(Revision comparison data)

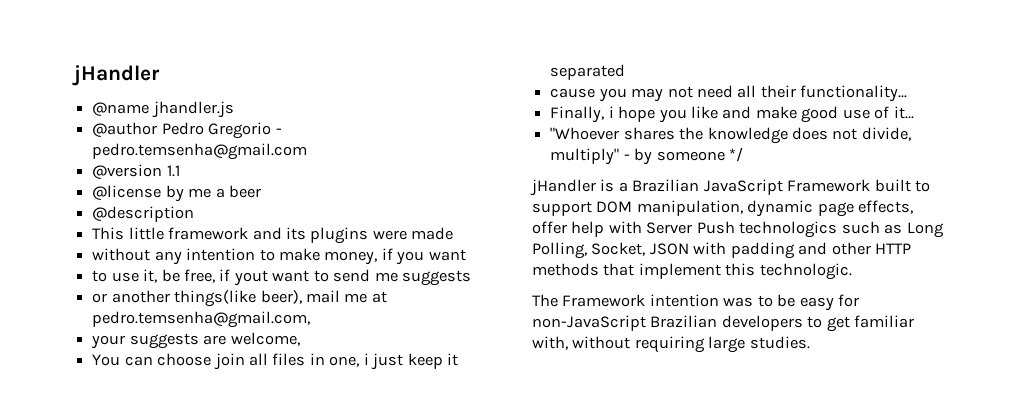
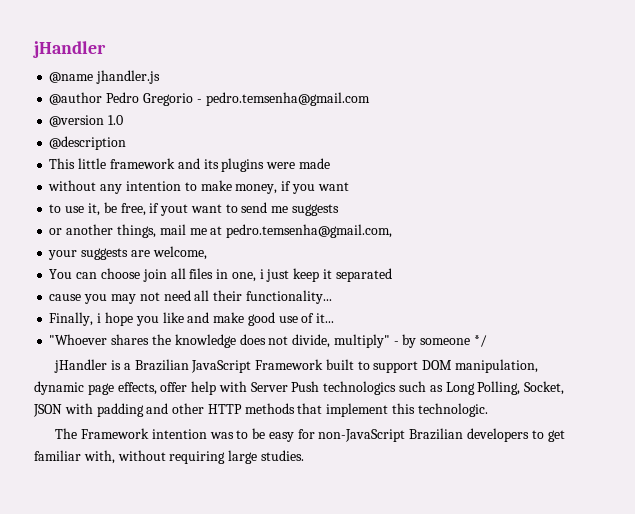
- @version 1.1
- @license by me a beer
+ @version 1.0
- or another things(like beer), mail me at pedro.temsenha@gmail.com,
+ or another things, mail me at pedro.temsenha@gmail.com,

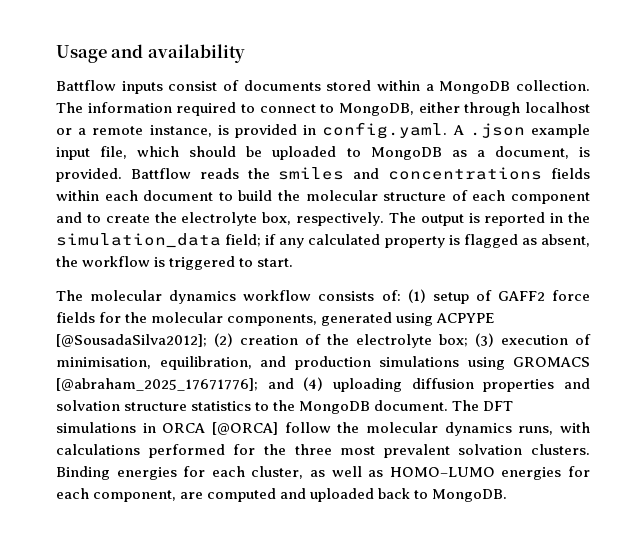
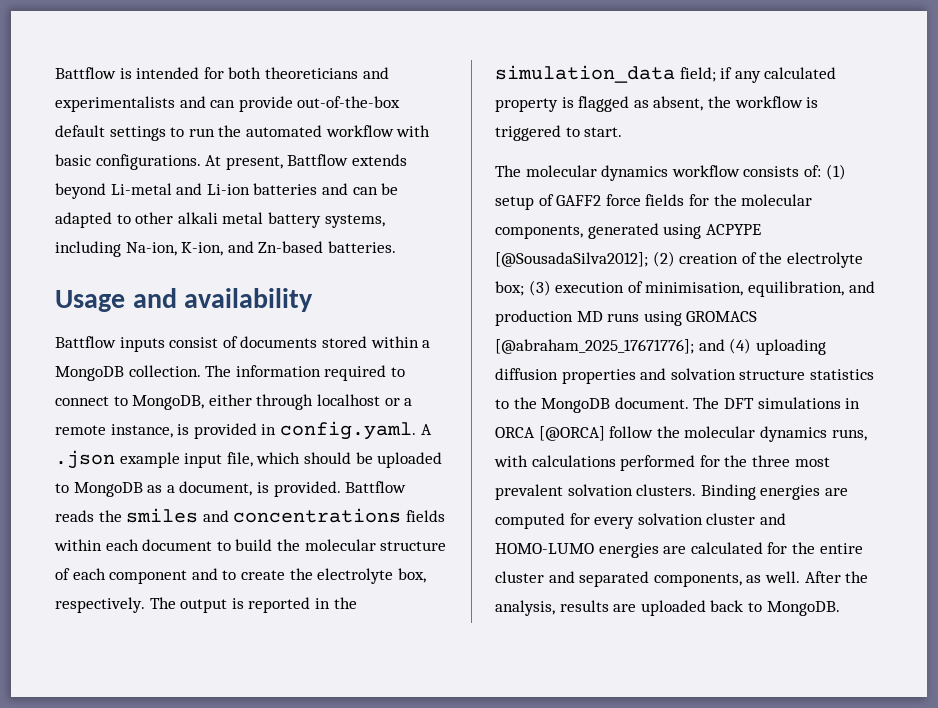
+ Battflow is intended for both theoreticians and experimentalists and can provide out-of-the-box default settings to run the automated workflow with basic configurations. At present, Battflow extends beyond Li-metal and Li-ion batteries and can be adapted to other alkali metal battery systems, including Na-ion, K-ion, and Zn-based batteries.
- The molecular dynamics workflow consists of: (1) setup of GAFF2 force fields for the molecular components, generated using ACPYPE [@SousadaSilva2012]; (2) creation of the electrolyte box; (3) execution of minimisation, equilibration, and production simulations using GROMACS [@abraham_2025_17671776]; and (4) uploading diffusion properties and solvation structure statistics to the MongoDB document.
+ The molecular dynamics workflow consists of: (1) setup of GAFF2 force fields for the molecular components, generated using ACPYPE [@SousadaSilva2012]; (2) creation of the electrolyte box; (3) execution of minimisation, equilibration, and production MD runs using GROMACS [@abraham_2025_17671776]; and (4) uploading diffusion properties and solvation structure statistics to the MongoDB document.
- Binding energies for each cluster, as well as HOMO–LUMO energies for each component, are computed and uploaded back to MongoDB.
+ Binding energies are computed for every solvation cluster and HOMO-LUMO energies are calculated for the entire cluster and separated components, as well. After the analysis, results are uploaded back to MongoDB.

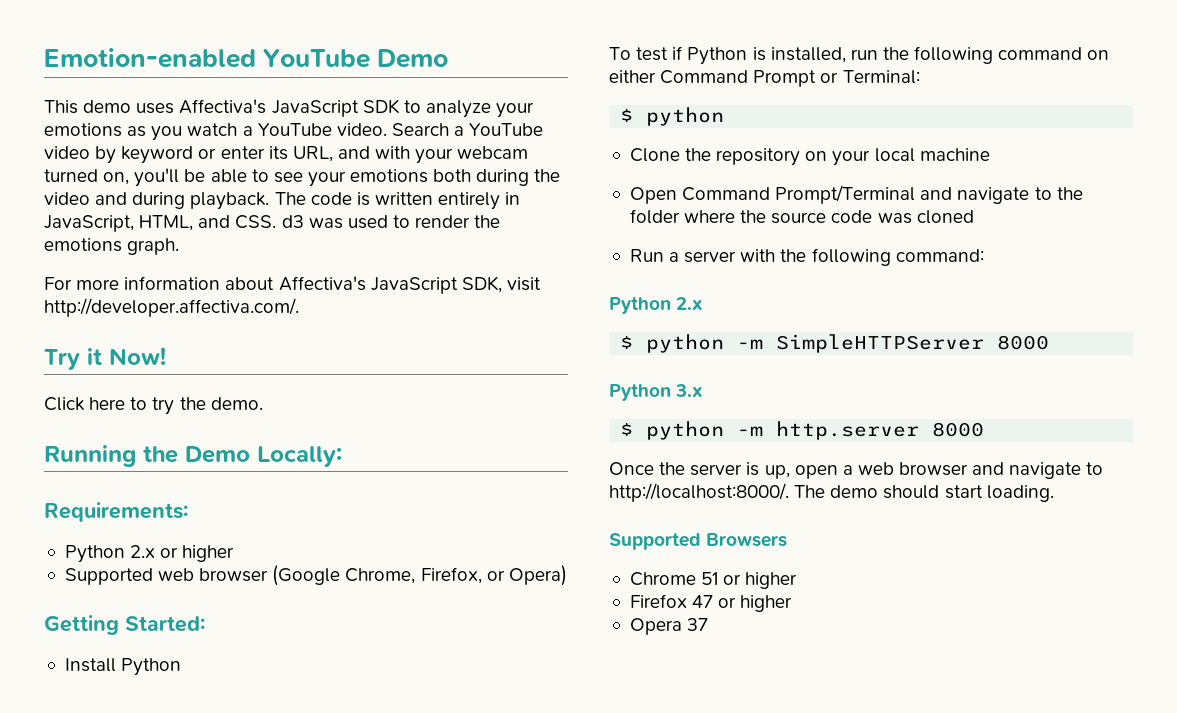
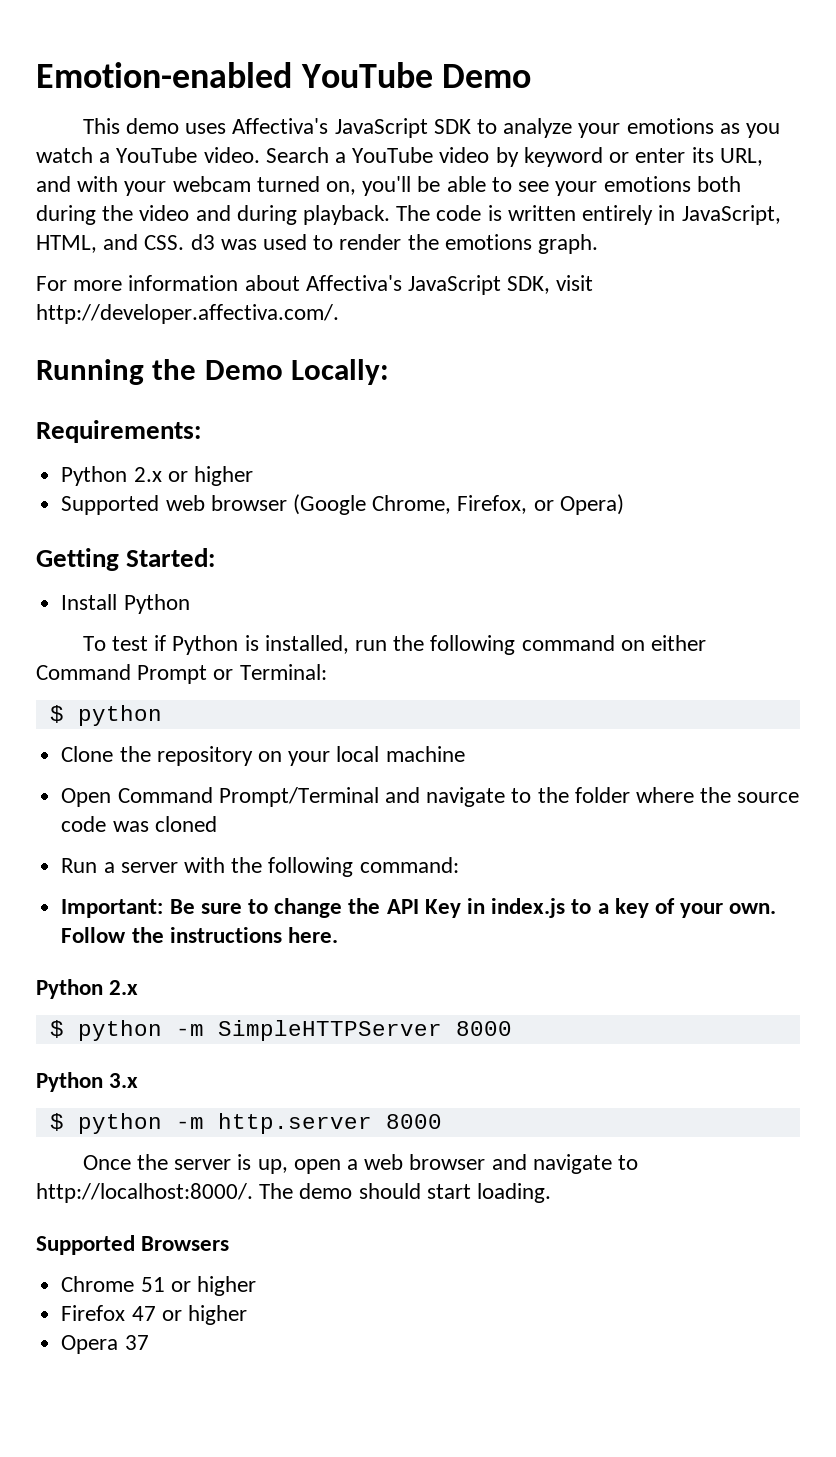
- Try it Now!
- Click here to try the demo.
+ Important: Be sure to change the API Key in index.js to a key of your own. Follow the instructions here.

▸ Task directions: Provide an exact transcript of the lines from the one that holds "- Click here to try the demo." through the final line of the data above.

▸ Response area:
- Click here to try the demo.
+ Important: Be sure to change the API Key in index.js to a key of your own. Follow the instructions here.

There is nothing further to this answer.